------ DATA LISTING

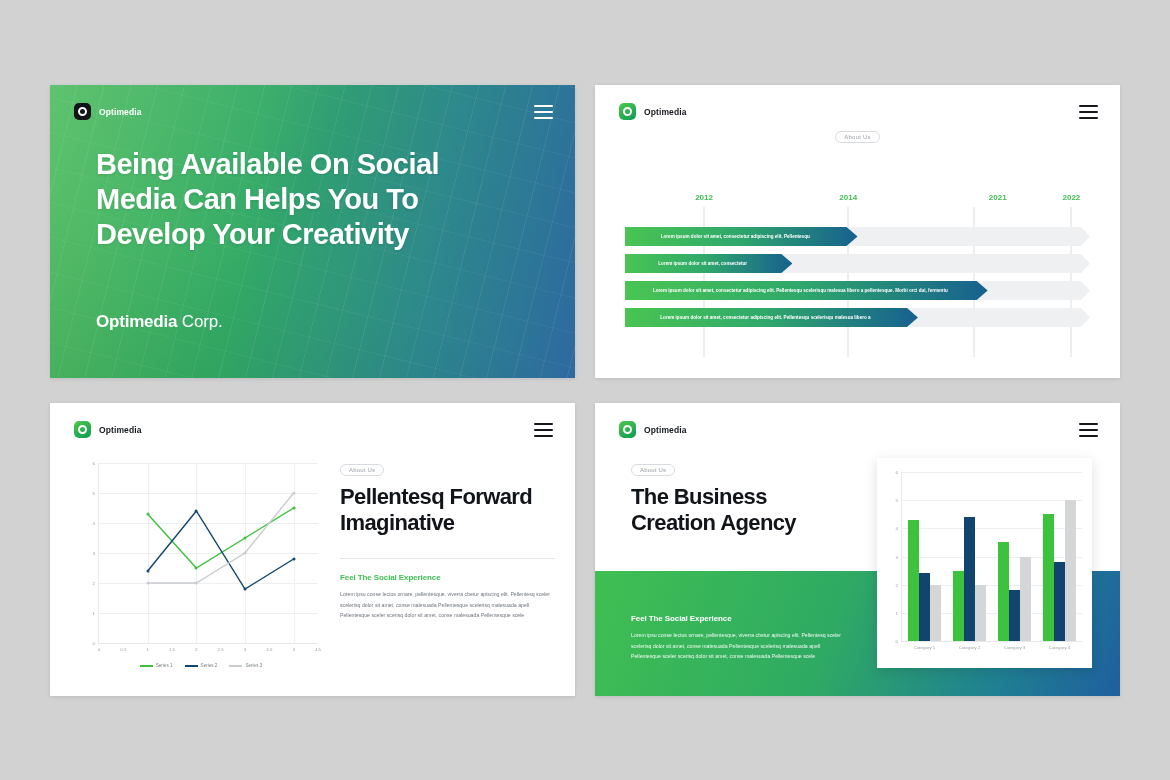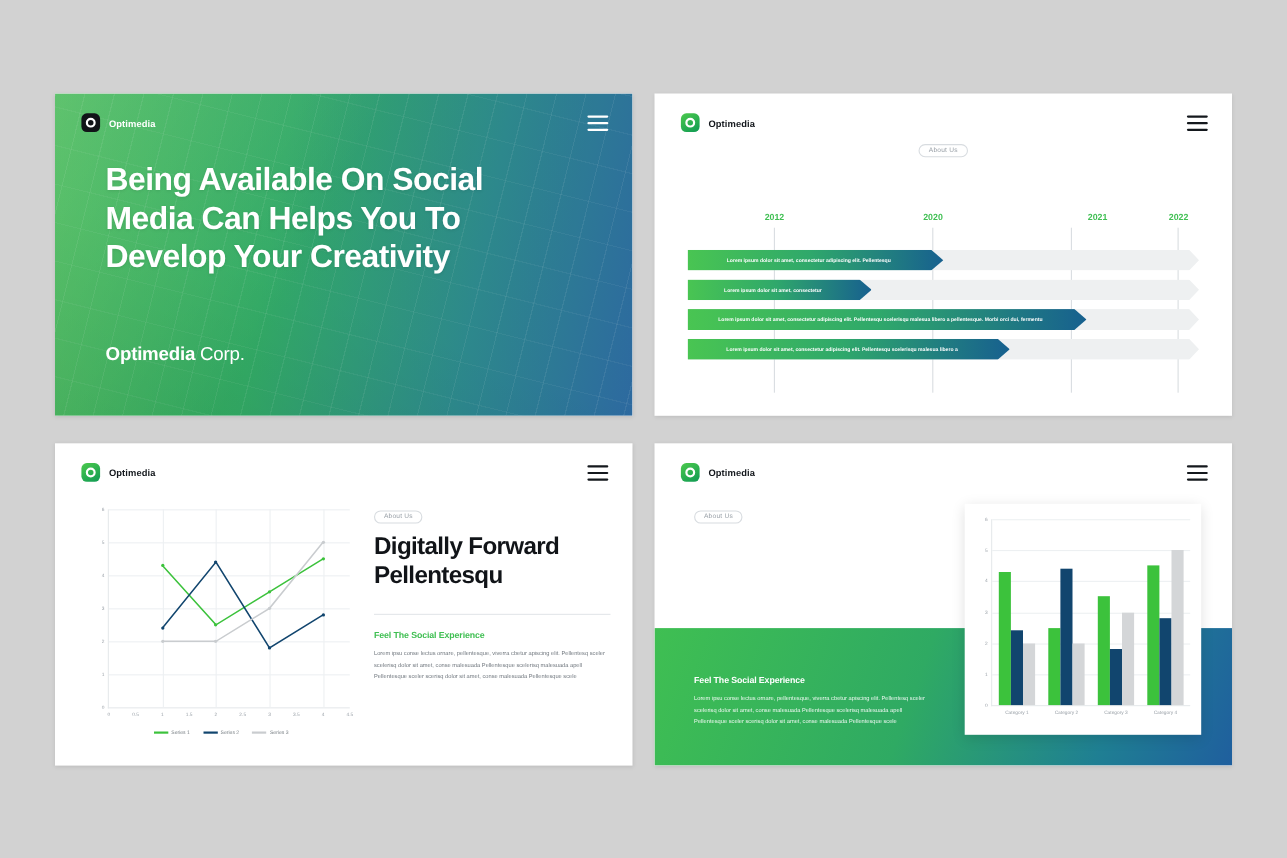--- a/index.html
+++ b/index.html
@@ -233,21 +233,21 @@
     </div>
 
     <div class="tl-head">
       <span class="pill">About Us</span>
     </div>
 
     <div class="tl-area">
       <div class="tl-years" id="tl-years">
           <div class="tl-year" style="left: 17%;">2012</div>
           <div class="tl-tick" style="left: 17%;"></div>
-          <div class="tl-year" style="left: 48%;">2020</div>
+          <div class="tl-year" style="left: 48%;">2014</div>
           <div class="tl-tick" style="left: 48%;"></div>
           <div class="tl-year" style="left: 75%; margin-left: 24px;">2021</div>
           <div class="tl-tick" style="left: 75%;"></div>
           <div class="tl-year" style="left: 96%;">2022</div>
           <div class="tl-tick" style="left: 96%;"></div>
         </div>
       <div class="tl-rows" id="tl-rows">
           <div class="tl-row">
             <div class="tl-track"></div>
             <div class="tl-fill" style="width: 50%;">
@@ -349,21 +349,21 @@
             <div class="lg">
               <i style="background: rgb(201, 204, 207);"></i>
               <span>Series 3</span>
             </div>
           </div>
         </div>
     </div>
 
     <div class="s3-right">
       <span class="pill">About Us</span>
-      <div class="s-title" style="margin-top:8px">Digitally Forward Pellentesqu</div>
+      <div class="s-title" style="margin-top:8px">Pellentesq Forward Imaginative</div>
       <div class="s3-rule"></div>
       <div class="greenhead">Feel The Social Experience</div>
       <div class="bodytext">Lorem ipsu conse lectus ornare, pellentesque, viverra cbetur apiscing elit. Pellentesq sceler scelerisq dolor sit amet, conse malesuada Pellentesque scelerisq malesuada apell Pellentesque sceler scerisq dolor sit amet, conse malesuada Pellentesque scele</div>
     </div>
   </div>
 
   <div class="slide" id="slide4">
     <div class="s4-green"></div>
 
     <div class="brandbar">
@@ -373,20 +373,21 @@
       <span class="brand-name dark">Optimedia</span>
     </div>
     <div class="burger dark">
       <span></span>
         <span></span>
         <span></span>
     </div>
 
     <div class="s4-text">
       <span class="pill">About Us</span>
+      <div class="s-title" style="margin-top:8px">The Business Creation Agency</div>
     </div>
 
     <div class="s4-foot">
       <div class="greenhead onwhite-inv">Feel The Social Experience</div>
       <div class="bodytext inv">Lorem ipsu conse lectus ornare, pellentesque, viverra cbetur apiscing elit. Pellentesq sceler scelerisq dolor sit amet, conse malesuada Pellentesque scelerisq malesuada apell Pellentesque sceler scerisq dolor sit amet, conse malesuada Pellentesque scele</div>
     </div>
 
     <div class="s4-card">
       <div class="chart" id="barchart">
           <div class="plot" style="inset: 14px 10px 26px 24px;">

------------

§ **WHAT THE TASK ASKS**
Each line above that contains the string "Social" counts once; give the number of such lines and nothing more.

§ **EXERCISE SOLUTION**
2